Houthis Again Obstruct Meeting of Hodeidah’s RCC
Representatives from the Iran-backed Houthi militias have once again paralyzed a meeting for the UN Redeployment Coordination Committee (RCC) tasked with observing and supporting the implementation of the Stockholm Agreement on the Yemeni Red Sea port city of Hodeidah.
The spokesman for the Yemeni government's delegation to the RCC, Sadiq Dweid, told Asharq Al-Awsat that Houthis refused to attend Monday’s meeting because it was set to be held in a location lying under the control of the legitimate government.
According to the first stage of the Stockholm Agreement, which was struck between the two sides in December, Houthis should pull back five kilometers from the ports of Saleef and Ras Issa.
Dweid said that the insurgents’ intransigence and their constant rejection to withdraw from the ports, have compelled the head of the UN observer mission in Yemen, Danish former general Michael Lollesgaard, to propose a new concept for redeployment by deploying observers to verify the pullout.

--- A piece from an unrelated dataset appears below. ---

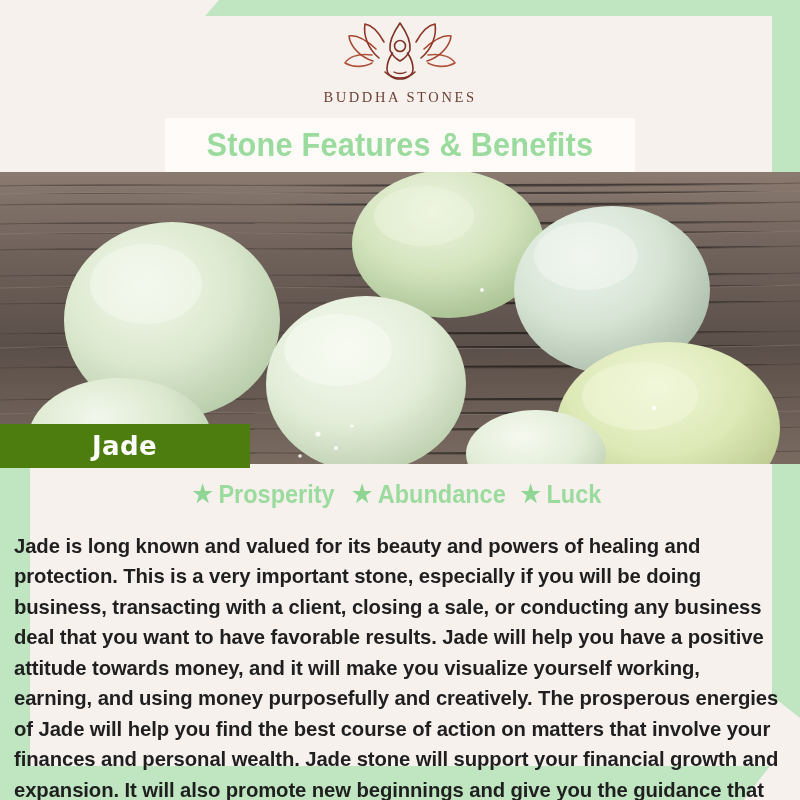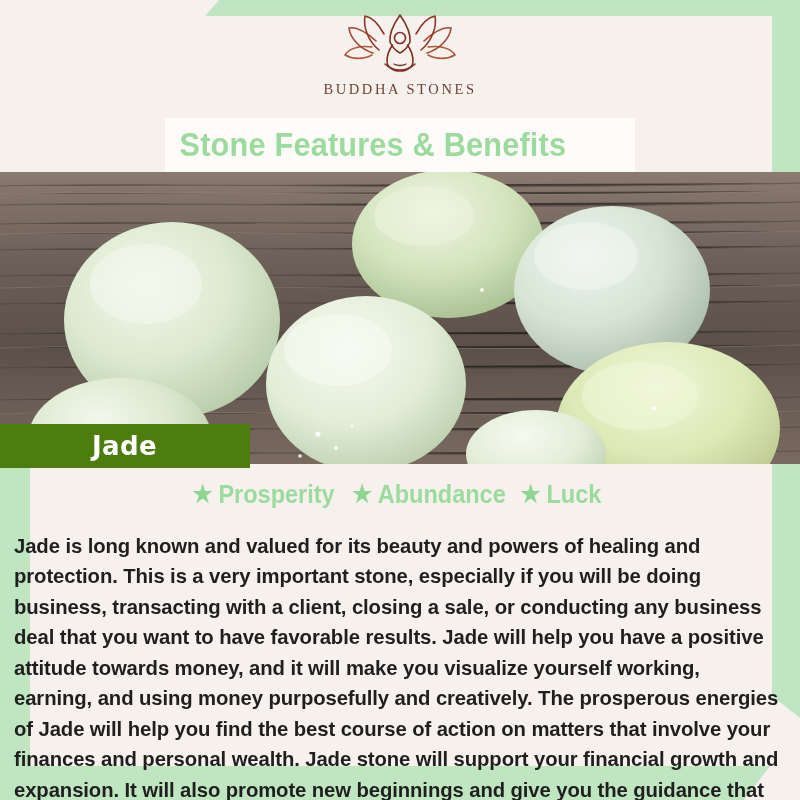"BUDDHA STONES" .header { padding-top: 12px -> 20px }
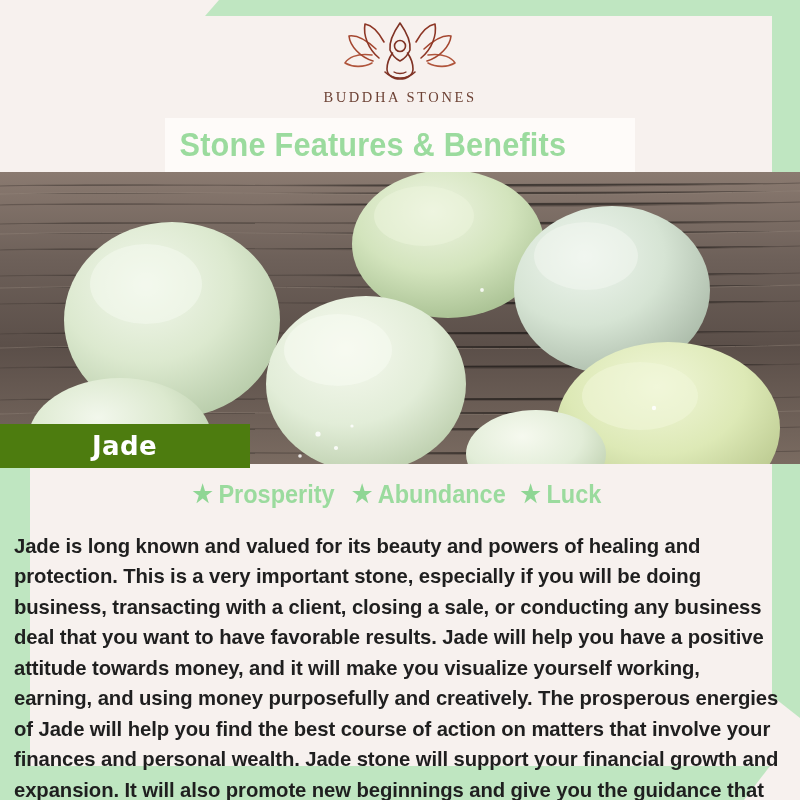"Stone Features & Benefits" .title-banner { justify-content: flex-start -> center }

“Members of the coast guard will remain at their current positions in limited numbers,” Dweid said, adding that in the second phase of the deal, the UN team should confirm that coast guards and local police forces are not affiliated to the Houthis.
The spokesperson said the redeployment would take place amid mine clearance.
According to Dweid, Houthis agreed on handing mine maps, except for one specific area, which they consider as their defense line.
The deal that was agreed in Stockholm, Sweden, in December was a first step to end Yemen's war. Houthis were given 21 days to implement the agreement and withdraw from Hodeidah.
However, the deadline has since passed without its implementation due to Houthi intransigence and the militias' constant rejection to withdraw from Hodeidah’s ports.
Meanwhile, Saudi Ambassador to Yemen Mohammed bin Saeed Al Jaber, who is also Supervisor of the Saudi Program for Yemen's Development and Rehabilitation, said Sunday the Kingdom has provided support worth $2.2 billion for Yemen in 2018 in addition to another $1 billion deposited earlier.
He said that his country has provided bank credits worth more than $805 million to cover food purchases for the Yemeni people without discrimination.